E, vai, a solto, sem espora, seu coração se resumiu: vestida de claro, ali perto, de costas para ele, uma moça se curvava, por pegar alguma coisa no chão. Uma mocinha. E ela também escutara seus passos, porque se reaprumou, a meio voltando a cara, com a mão concertava o pano verde na cabeça. (...) Mas: era uma velhinha! Uma velha... Uma senhora. (p. 187)

Os contos populares e orais são tão presentes na obra de Guimarães Rosa que até os personagens percebem essas alusões:

Lélio já tinha levantado o manojo de gravetos, e demorou para responder que morava ali mesmo no Pinhém. Porque aquela voz acordara nele a idéia – próprio se ele fosse o rapazinho da estória: que encontrava uma velhinha na estrada, e ajudava-a a pôr o atilho de lenha às costas, e nem sabia quem ela era, nem que tinha poderes. (p. 188)

Nos contos, é claro, a velhinha ajudada com tanto altruísmo se revela como sendo Nossa Senhora ou alguma fada poderosa, capaz de retribuir um dia o favor recebido, ou de entregar ao rapaz algo precioso que o fará conhecer sua futura amada, como na versão da “Moura Torta” recolhida por Câmara Cascudo nos Contos Tradicionais do Brasil.

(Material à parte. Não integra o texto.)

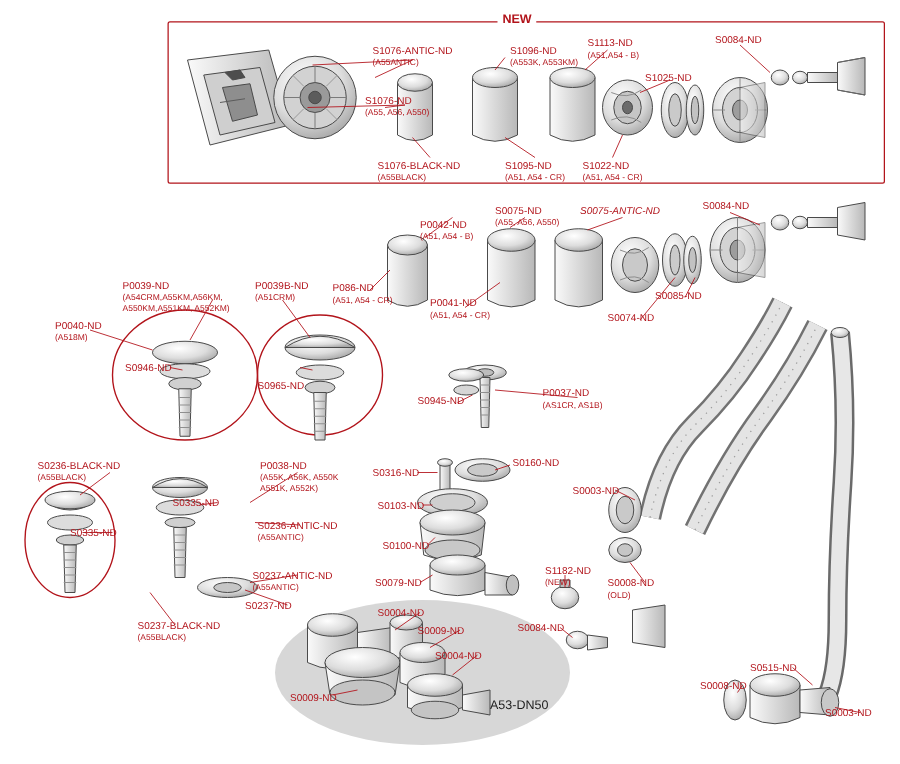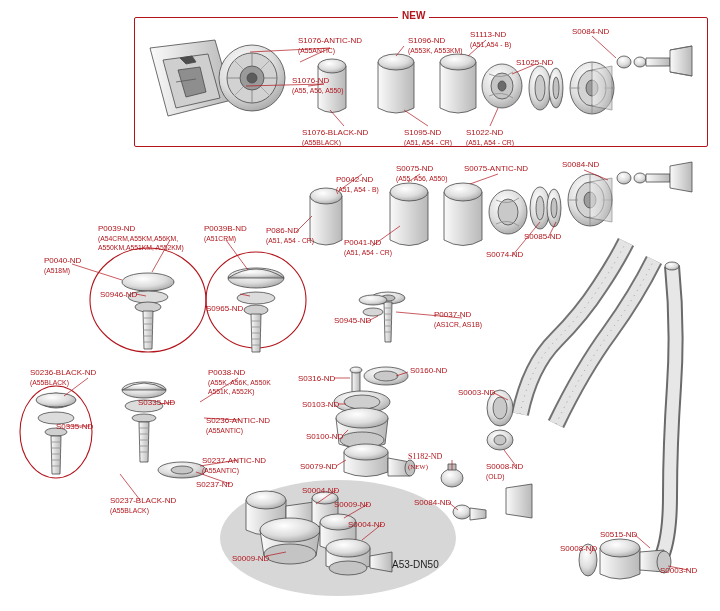--- a/index.html
+++ b/index.html
@@ -340,40 +340,40 @@
       <div class="lbl" style="left: 408px; top: 36px;"><span>S1096-ND</span><span class="sub">(A553K, A553KM)</span></div>
       <div class="lbl" style="left: 470px; top: 30px;"><span>S1113-ND</span><span class="sub">(A51,A54 - B)</span></div>
       <div class="lbl" style="left: 516px; top: 58px; text-align: center;"><span>S1025-ND</span></div>
       <div class="lbl" style="left: 572px; top: 27px;"><span>S0084-ND</span></div>
       <div class="lbl" style="left: 292px; top: 76px;"><span>S1076-ND</span><span class="sub">(A55, A56, A550)</span></div>
       <div class="lbl" style="left: 302px; top: 128px;"><span>S1076-BLACK-ND</span><span class="sub">(A55BLACK)</span></div>
       <div class="lbl" style="left: 404px; top: 128px;"><span>S1095-ND</span><span class="sub">(A51, A54 - CR)</span></div>
       <div class="lbl" style="left: 466px; top: 128px;"><span>S1022-ND</span><span class="sub">(A51, A54 - CR)</span></div>
       <div class="lbl" style="left: 336px; top: 175px;"><span>P0042-ND</span><span class="sub">(A51, A54 - B)</span></div>
       <div class="lbl" style="left: 396px; top: 164px;"><span>S0075-ND</span><span class="sub">(A55, A56, A550)</span></div>
-      <div class="lbl" style="left: 464px; top: 164px;"><span>S0075-ANTIC-ND</span></div>
+      <div class="lbl" style="left: 464px; top: 164px; font-style: italic;"><span>S0075-ANTIC-ND</span></div>
       <div class="lbl" style="left: 562px; top: 160px;"><span>S0084-ND</span></div>
       <div class="lbl" style="left: 266px; top: 226px;"><span>P086-ND</span><span class="sub">(A51, A54 - CR)</span></div>
       <div class="lbl" style="left: 344px; top: 238px;"><span>P0041-ND</span><span class="sub">(A51, A54 - CR)</span></div>
       <div class="lbl" style="left: 524px; top: 232px;"><span>S0085-ND</span></div>
       <div class="lbl" style="left: 486px; top: 250px;"><span>S0074-ND</span></div>
       <div class="lbl" style="left: 98px; top: 224px;"><span>P0039-ND</span><span class="sub">(A54CRM,A55KM,A56KM,
 A550KM,A551KM, A552KM)</span></div>
       <div class="lbl" style="left: 204px; top: 224px;"><span>P0039B-ND</span><span class="sub">(A51CRM)</span></div>
       <div class="lbl" style="left: 44px; top: 256px;"><span>P0040-ND</span><span class="sub">(A518M)</span></div>
       <div class="lbl" style="left: 100px; top: 290px;"><span>S0946-ND</span></div>
       <div class="lbl" style="left: 206px; top: 304px;"><span>S0965-ND</span></div>
       <div class="lbl" style="left: 334px; top: 316px;"><span>S0945-ND</span></div>
       <div class="lbl" style="left: 434px; top: 310px;"><span>P0037-ND</span><span class="sub">(AS1CR, AS1B)</span></div>
       <div class="lbl" style="left: 298px; top: 374px;"><span>S0316-ND</span></div>
       <div class="lbl" style="left: 410px; top: 366px;"><span>S0160-ND</span></div>
       <div class="lbl" style="left: 458px; top: 388px;"><span>S0003-ND</span></div>
       <div class="lbl" style="left: 302px; top: 400px;"><span>S0103-ND</span></div>
       <div class="lbl" style="left: 306px; top: 432px;"><span>S0100-ND</span></div>
-      <div class="lbl" style="left: 408px; top: 452px; font-family: Liberation Serif, serif;"><span>S1182-ND</span><span class="sub">(NEW)</span></div>
+      <div class="lbl" style="left: 436px; top: 452px;"><span>S1182-ND</span><span class="sub">(NEW)</span></div>
       <div class="lbl" style="left: 486px; top: 462px;"><span>S0008-ND</span><span class="sub">(OLD)</span></div>
       <div class="lbl" style="left: 300px; top: 462px;"><span>S0079-ND</span></div>
       <div class="lbl" style="left: 414px; top: 498px;"><span>S0084-ND</span></div>
       <div class="lbl" style="left: 30px; top: 368px;"><span>S0236-BLACK-ND</span><span class="sub">(A55BLACK)</span></div>
       <div class="lbl" style="left: 208px; top: 368px;"><span>P0038-ND</span><span class="sub">(A55K, A56K, A550K
 A551K, A552K)</span></div>
       <div class="lbl" style="left: 138px; top: 398px;"><span>S0335-ND</span></div>
       <div class="lbl" style="left: 206px; top: 416px;"><span>S0236-ANTIC-ND</span><span class="sub">(A55ANTIC)</span></div>
       <div class="lbl" style="left: 56px; top: 422px;"><span>S0335-ND</span></div>
       <div class="lbl" style="left: 202px; top: 456px;"><span>S0237-ANTIC-ND</span><span class="sub">(A55ANTIC)</span></div>

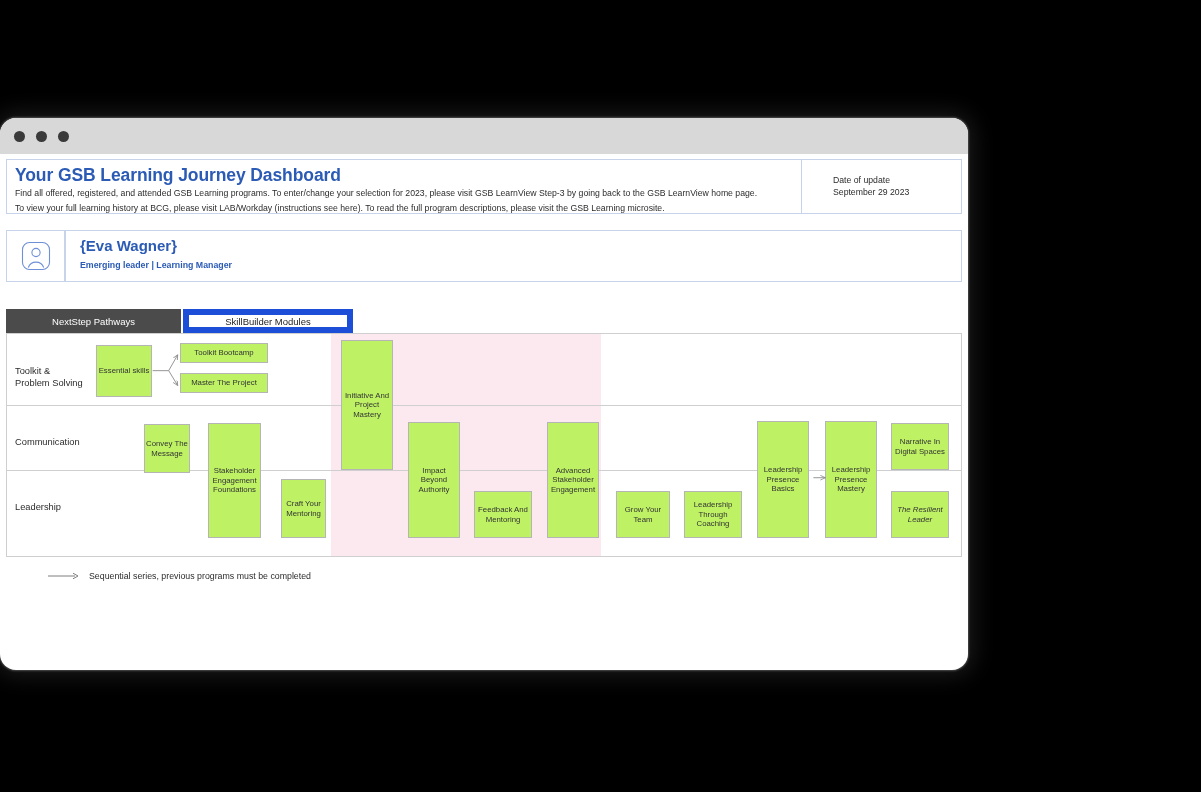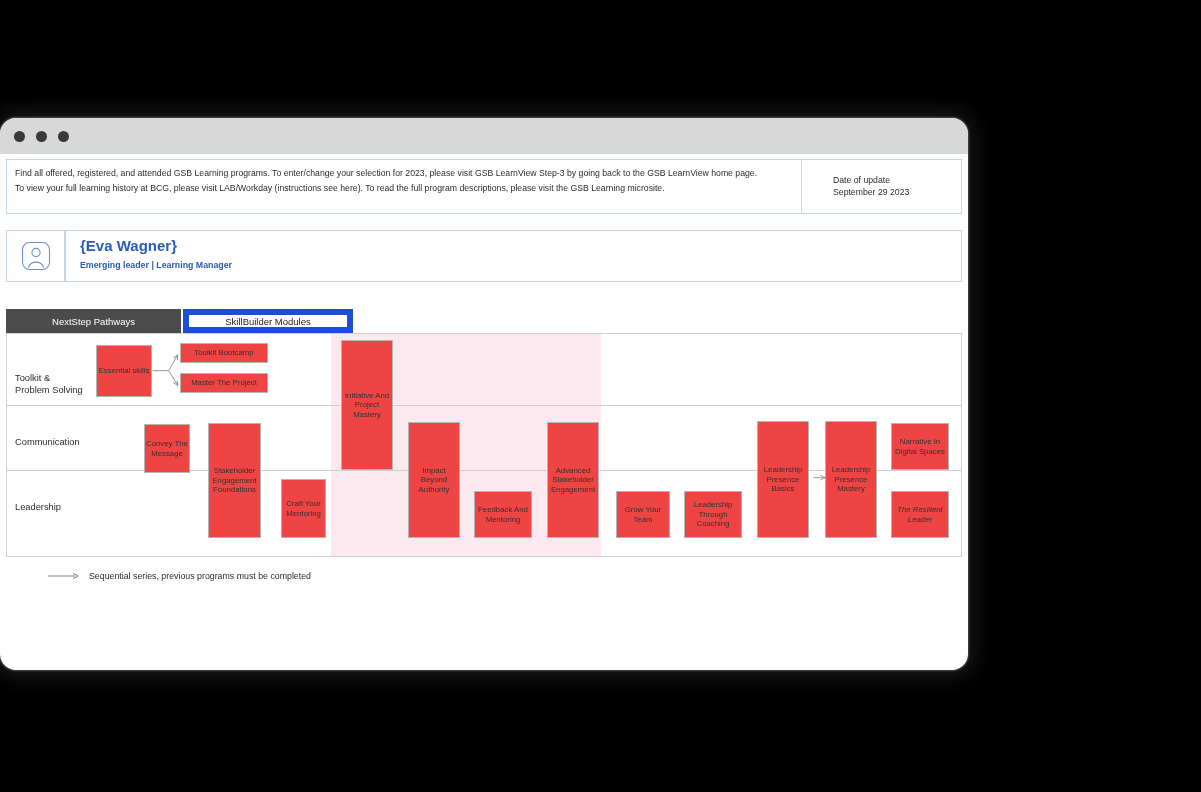--- a/index.html
+++ b/index.html
@@ -43,21 +43,21 @@
   .tab.active{width:175px;background:#4b4b4b;color:#fff;}
   .tab.inactive{width:170px;background:#fff;color:#222;border:6px solid #1d4ed8;}
 
   
   .matrix{position:relative;margin:0 6px 0 6px;border:1px solid #cfcfcf;background:#fff;height:224px;box-sizing:border-box;}
   .pinkband{position:absolute;left:324px;top:0;width:270px;height:100%;background:#fbe9ef;}
   .rowline{position:absolute;left:0;width:100%;height:1px;background:#cfcfcf;}
   .rowlabel{position:absolute;font-size:9.3px;color:#2b2b2b;line-height:12px;}
 
   .node{
-    position:absolute;background:#ef4444;border:1px solid #b5b5b5;
+    position:absolute;background:#bef264;border:1px solid #b5b5b5;
     display:flex;align-items:center;justify-content:center;text-align:center;
     font-size:7.8px;color:#333;line-height:9.6px;box-sizing:border-box;padding:1px;
   }
 
   .svg-layer{position:absolute;left:0;top:0;width:100%;height:100%;pointer-events:none;}
 
   
   .legend{margin:14px 0 0 48px;display:flex;align-items:center;gap:9px;}
   .legend-text{font-size:8.8px;color:#2b2b2b;}
 </style>
@@ -69,20 +69,21 @@
   <div id="titlebar">
     <span class="dot"></span>
     <span class="dot"></span>
     <span class="dot"></span>
   </div>
 
   <div id="content">
 
     <div class="hdr">
       <div class="hdr-left">
+        <div class="hdr-title">Your GSB Learning Journey Dashboard</div>
         <div class="hdr-desc">Find all offered, registered, and attended GSB Learning programs. To enter/change your selection for 2023, please visit GSB LearnView Step-3 by going back to the GSB LearnView home page.</div>
         <div class="hdr-desc">To view your full learning history at BCG, please visit LAB/Workday (instructions see here). To read the full program descriptions, please visit the GSB Learning microsite.</div>
       </div>
       <div class="hdr-right">
         <div>Date of update</div>
         <div>September 29 2023</div>
       </div>
     </div>
 
     <div class="profile">
@@ -104,21 +105,21 @@
       <div class="tab inactive">SkillBuilder Modules</div>
     </div>
 
     <div class="matrix">
 
       <div class="pinkband"></div>
 
       <div class="rowline" style="top:71px;"></div>
       <div class="rowline" style="top:136px;"></div>
 
-      <div class="rowlabel" style="left:8px;top:38px;white-space:pre;">Toolkit &amp;
+      <div class="rowlabel" style="left:8px;top:31px;white-space:pre;">Toolkit &amp;
 Problem Solving</div>
       <div class="rowlabel" style="left:8px;top:102px;">Communication</div>
       <div class="rowlabel" style="left:8px;top:167px;">Leadership</div>
 
       <div class="node" style="left:89px;top:11px;width:56px;height:52px;">Essential skills</div>
       <div class="node" style="left:173px;top:9px;width:88px;height:20px;">Toolkit Bootcamp</div>
       <div class="node" style="left:173px;top:39px;width:88px;height:20px;">Master The Project</div>
 
       <div class="node" style="left:137px;top:90px;width:46px;height:49px;">Convey The Message</div>
       <div class="node" style="left:201px;top:89px;width:53px;height:115px;">Stakeholder Engagement Foundations</div>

Tem um certo simbolismo o fato de Lélio só conhecer D. Lina no dia em que está voltando da casa das “Tias”, onde teve relações com a negra Conceição e depois com a branca Tomázia. Como se, apaziguado, estivesse pronto para o conhecimento de um amor que não envolve o sexo. Porque pela diferença de idade (“podia ser sua avó”) o corpo de Lina lhe está tão proibido, por tabu social, quanto para Riobaldo estava o corpo de Diadorim.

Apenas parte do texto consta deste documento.